Super Hurricane Gone hit the Philippines on Sunday as authorities warned of “catastrophic” conditions in the region that is expected to be severely affected, with nearly a million people evacuated.
The state weather service said the strongest hurricane of the year so far made landfall on the island of Catanduanes at 4:50 am (2050 GMT on Saturday) with a maximum sustained wind speed of 225 kilometers (140 miles) per hour.
She added that during the next 12 hours, the Bicol region, which covers the southern tip of Luzon and the main island of Catanduanes, will witness “catastrophic violent winds and torrential rains.”
“This is a particularly dangerous situation for these areas.”
Typhoon Goni – which escalated into a “super” typhoon as it approached the Philippines – comes a week after Hurricane Mulaf hit the same area of the archipelago vulnerable to natural disasters.
That storm killed 22 people and inundated lowland villages and farmland, before crossing the South China Sea into Vietnam.
“It looks like we’re going to have really strong winds, which increases the chances of large-scale flooding and landslides,” Mark Timbal, spokesman for the National Council for Disaster Risk Reduction and Management, told local ABS-CBN on Saturday.
“Heavy storms are impending on our eastern coast. We are monitoring the Mayon and Taal volcanoes for potential mud flows.”
Civil Defense Chief Ricardo Glad said that “nearly a million” had left their homes in the Bicol region.

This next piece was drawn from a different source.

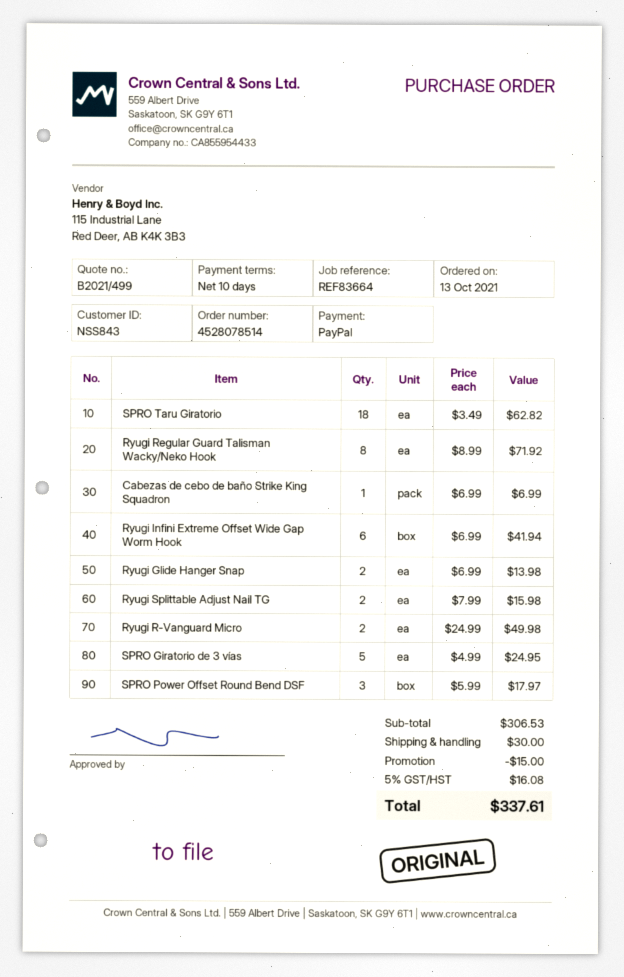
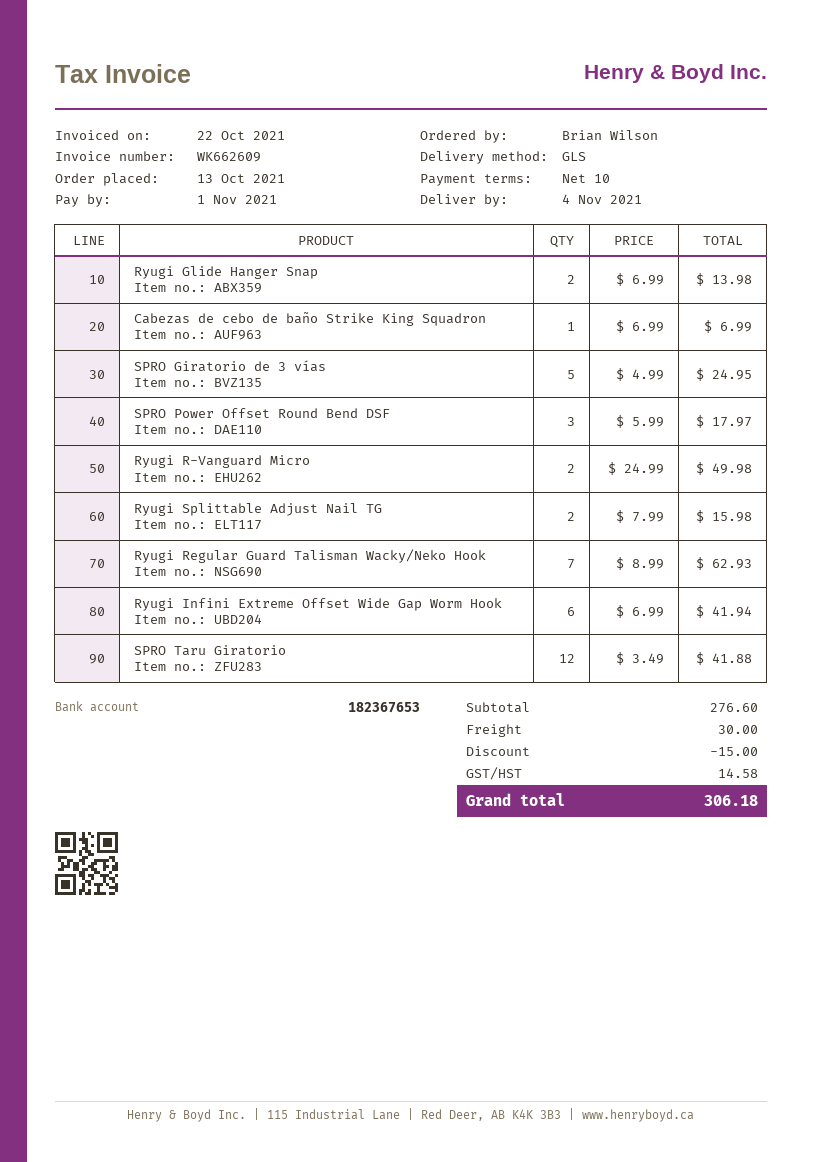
SPRO Taru Giratorio: 18 x 3.49 = 62.82 -> 12 x 3.49 = 41.88
Ryugi Regular Guard Talisman Wacky/Neko Hook: 8 x 8.99 = 71.92 -> 7 x 8.99 = 62.93
subtotal: 306.53 -> 276.60
tax: 16.08 -> 14.58
total: 337.61 -> 306.18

On Saturday, the authorities spent the mobilization of rescue vehicles, emergency response teams and relief materials before the storm arrived.
It warned that there is a “high risk” of life-threatening storms more than three meters (10 feet) along parts of the coast, which could inundate low-lying areas.

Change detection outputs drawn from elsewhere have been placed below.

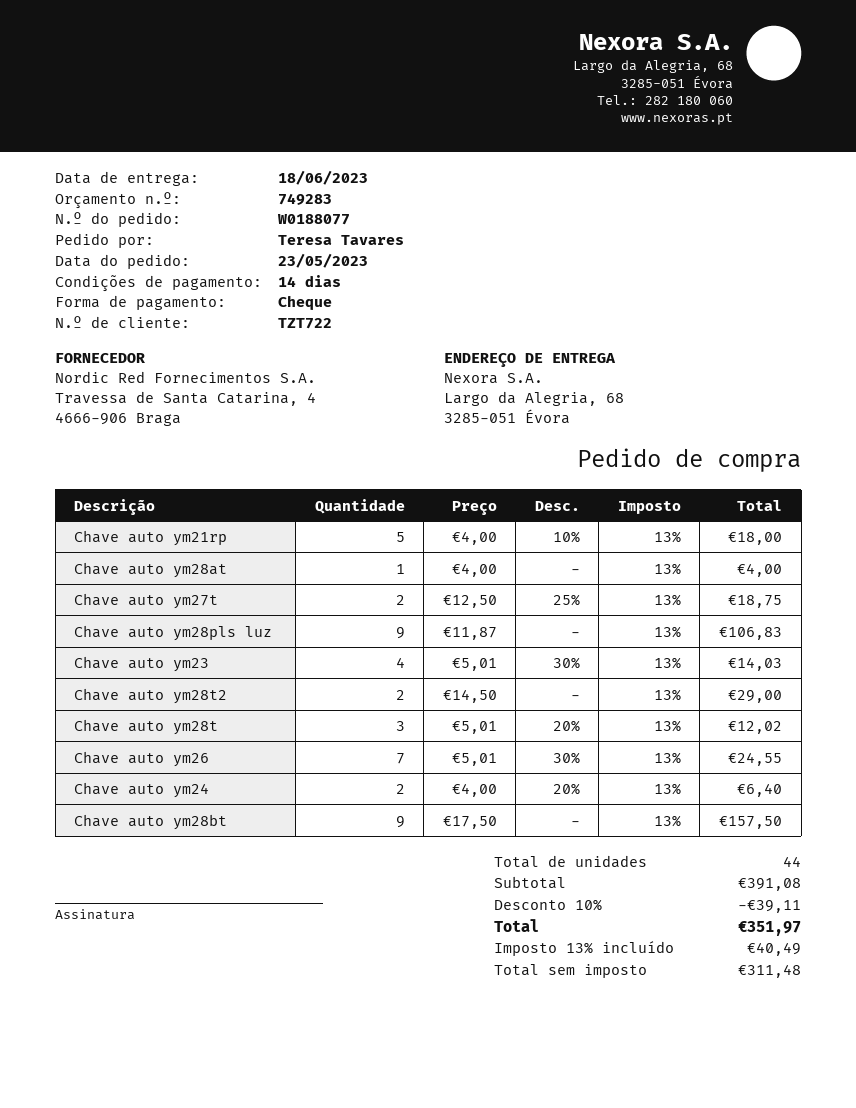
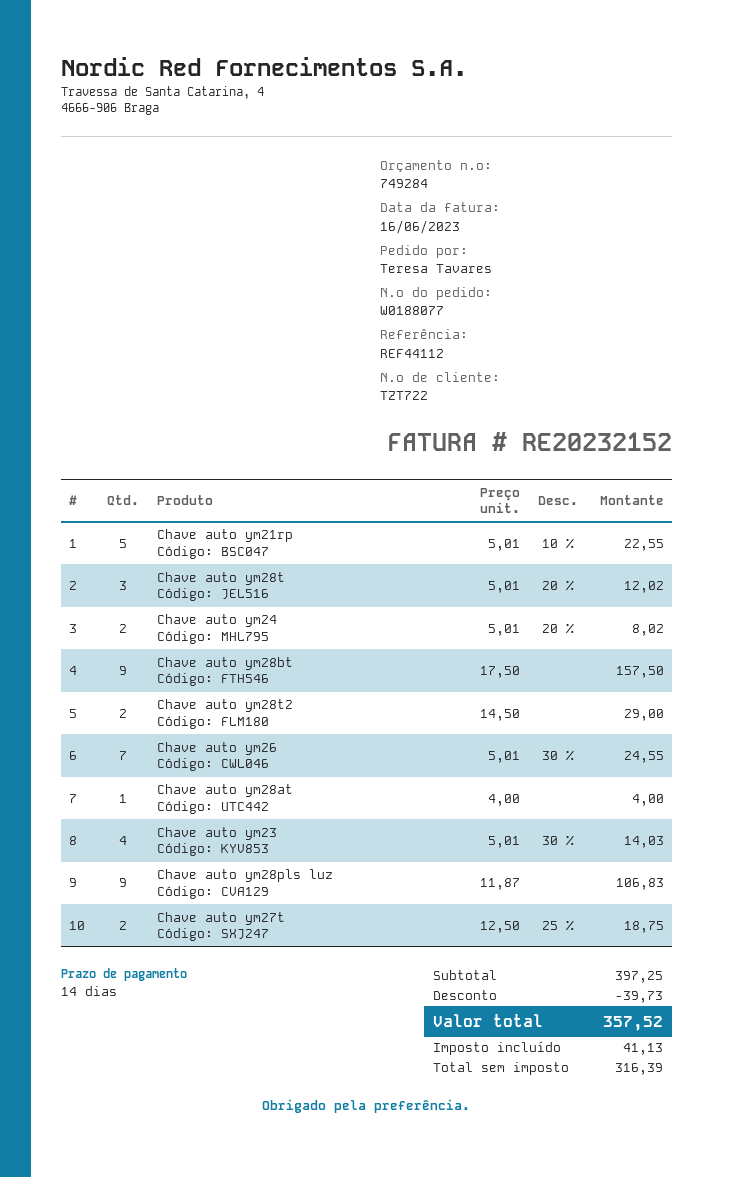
quote number: 749283 -> 749284
Chave auto ym21rp: 5 x 4.00 - 10% = 18.00 -> 5 x 5.01 - 10% = 22.55
Chave auto ym24: 2 x 4.00 - 20% = 6.40 -> 2 x 5.01 - 20% = 8.02
subtotal: 391.08 -> 397.25
discount: 39.11 -> 39.73
net: 311.48 -> 316.39
tax: 40.49 -> 41.13
total: 351.97 -> 357.52

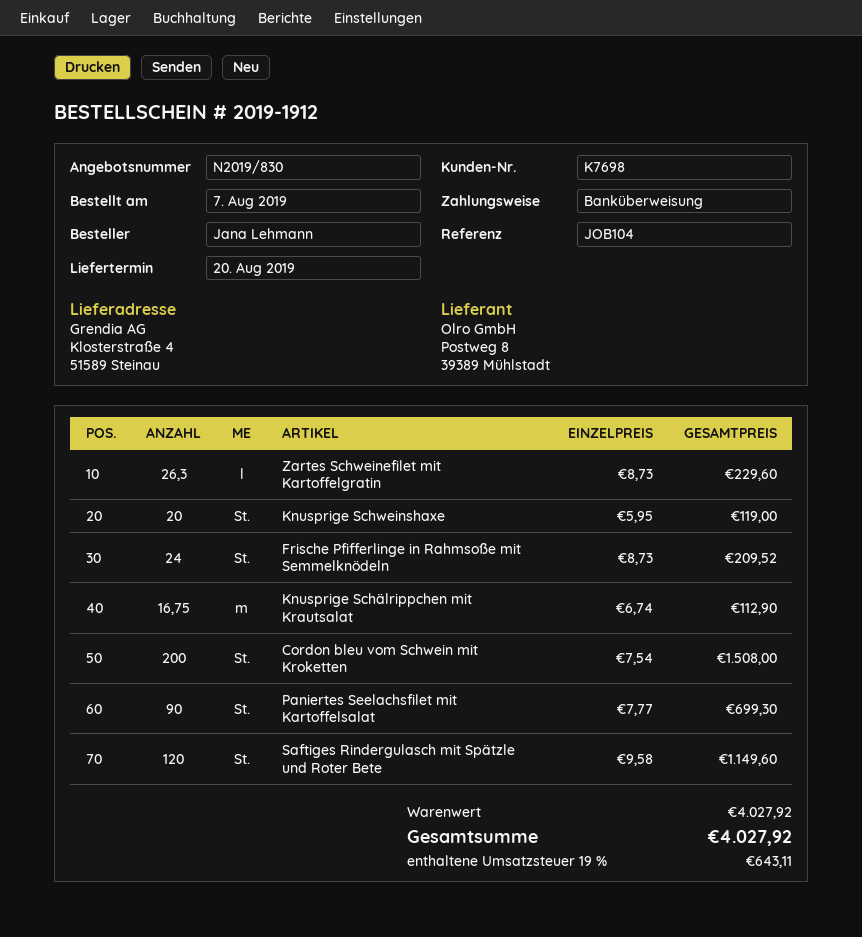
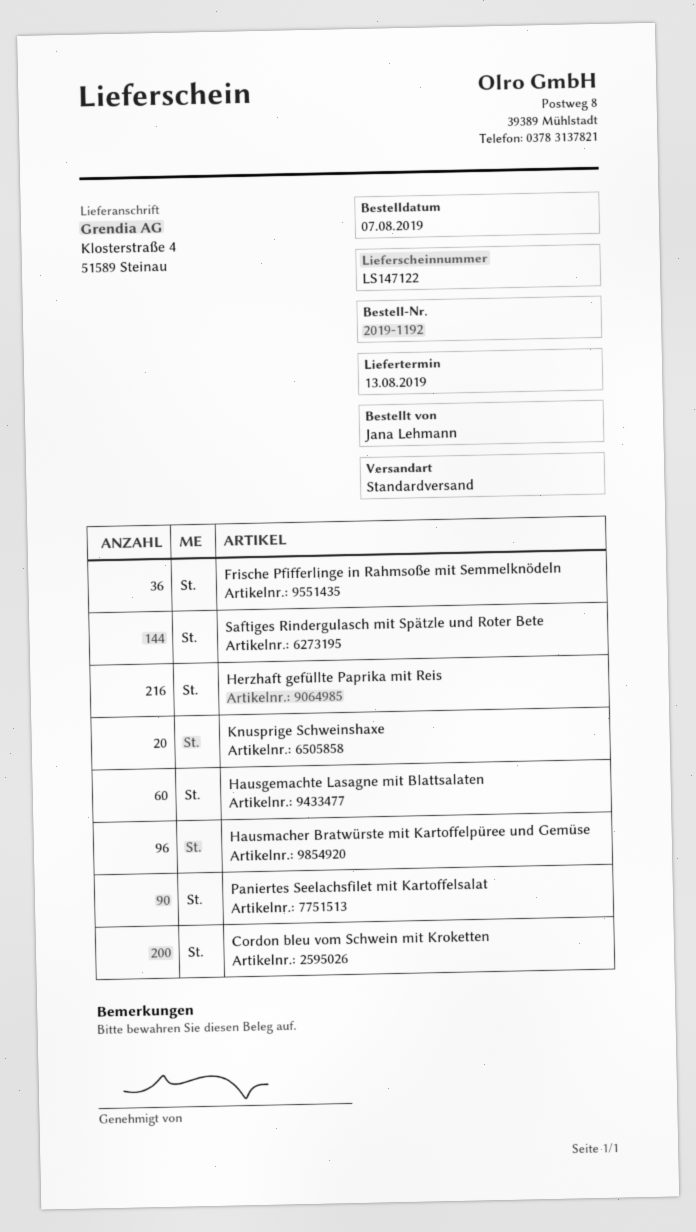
order number: 2019-1912 -> 2019-1192
delivery date: 2019-08-20 -> 2019-08-13
Zartes Schweinefilet mit Kartoffelgratin: 26.3 -> none
Frische Pfifferlinge in Rahmsoße mit Semmelknödeln: 24 -> 36
Knusprige Schälrippchen mit Krautsalat: 16.75 -> none
Saftiges Rindergulasch mit Spätzle und Roter Bete: 120 -> 144
Herzhaft gefüllte Paprika mit Reis: none -> 216
Hausgemachte Lasagne mit Blattsalaten: none -> 60
Hausmacher Bratwürste mit Kartoffelpüree und Gemüse: none -> 96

A storm of up to three meters is also expected in coastal areas of Manila.
– Covid complicates evacuations –
Schools that have been empty since the start of the coronavirus pandemic are being used as emergency shelters as well as government-run evacuation centers and gyms.

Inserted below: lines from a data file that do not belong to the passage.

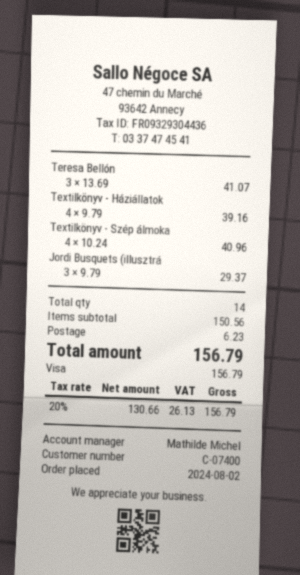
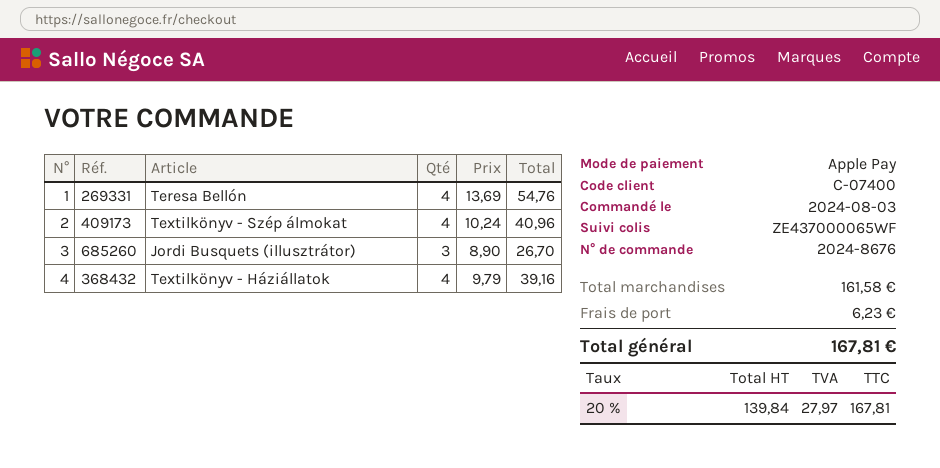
order date: 2024-08-02 -> 2024-08-03
payment method: Visa -> Apple Pay
Teresa Bellón: 3 x 13.69 = 41.07 -> 4 x 13.69 = 54.76
Jordi Busquets (illusztrá: 3 x 9.79 = 29.37 -> 3 x 8.90 = 26.70
subtotal: 150.56 -> 161.58
net: 130.66 -> 139.84
tax: 20% = 26.13 -> 20% = 27.97
total: 156.79 -> 167.81

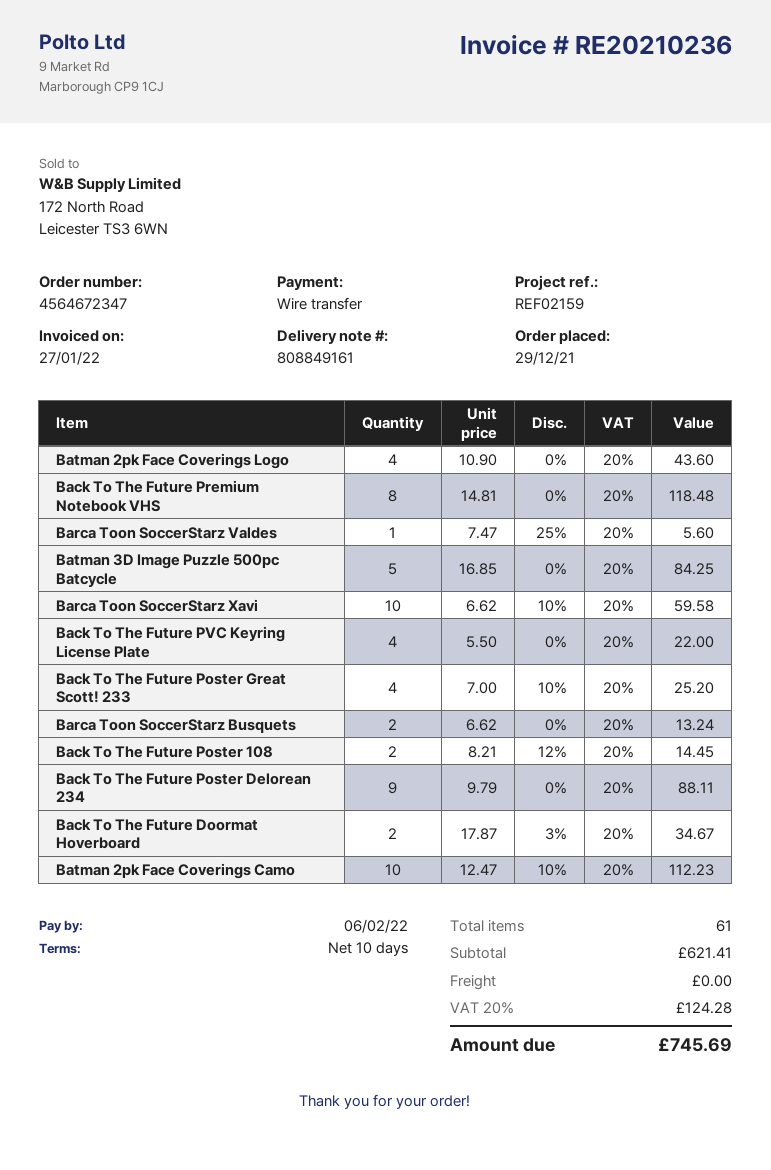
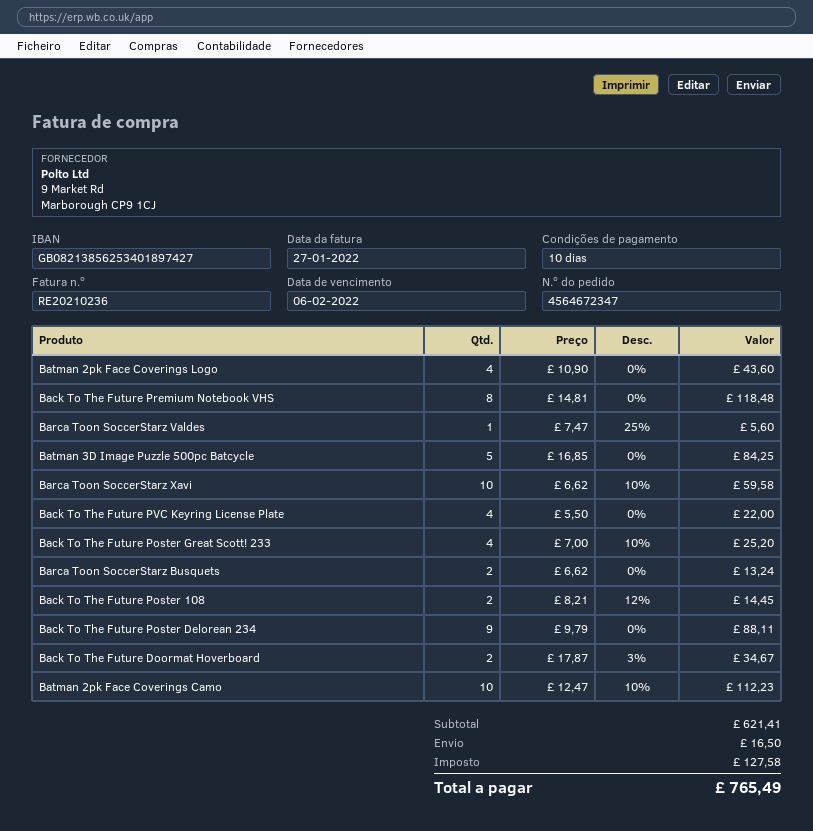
shipping: 0.00 -> 16.50
tax: 124.28 -> 127.58
total: 745.69 -> 765.49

“Evacuating people is more difficult at the moment due to Covid-19,” Alexis Naz, a spokesman for the regional civil defense in Bicol, told AFP.
Mary Ann Ecage, 23, and her family fled their home in the coastal city of Legazpi to a boarding elementary school where they were sheltering in a classroom with several other families.
“We fear the wrath of the hurricane,” said Eshag, who was with her two children, parents and siblings. They brought with them a portable stove, canned meat, instant noodles, coffee, bread, blankets and pillows.
“Every time we are hit by a hurricane, our house is damaged because it is made of wood and a roof of galvanized iron,” she said.
“We always succeeded. We find a way to move past it.”
Hundreds of people have been stranded after the Coast Guard ordered ferries and fishing boats to enter the port in anticipation of rough seas causing waves of 16 meters high.
The government meteorological agency said Goni is expected to weaken as it crosses south of Luzon and enters the South China Sea early Monday.
The Philippines is affected by an average of 20 storms and typhoons every year, which usually wipe out crops, homes and infrastructure, leaving millions of people in permanent poverty.
The fiercest of them was Typhoon Haiyan, which unleashed giant waves in the central city of Tacloban and left more than 7,300 people dead or missing in 2013.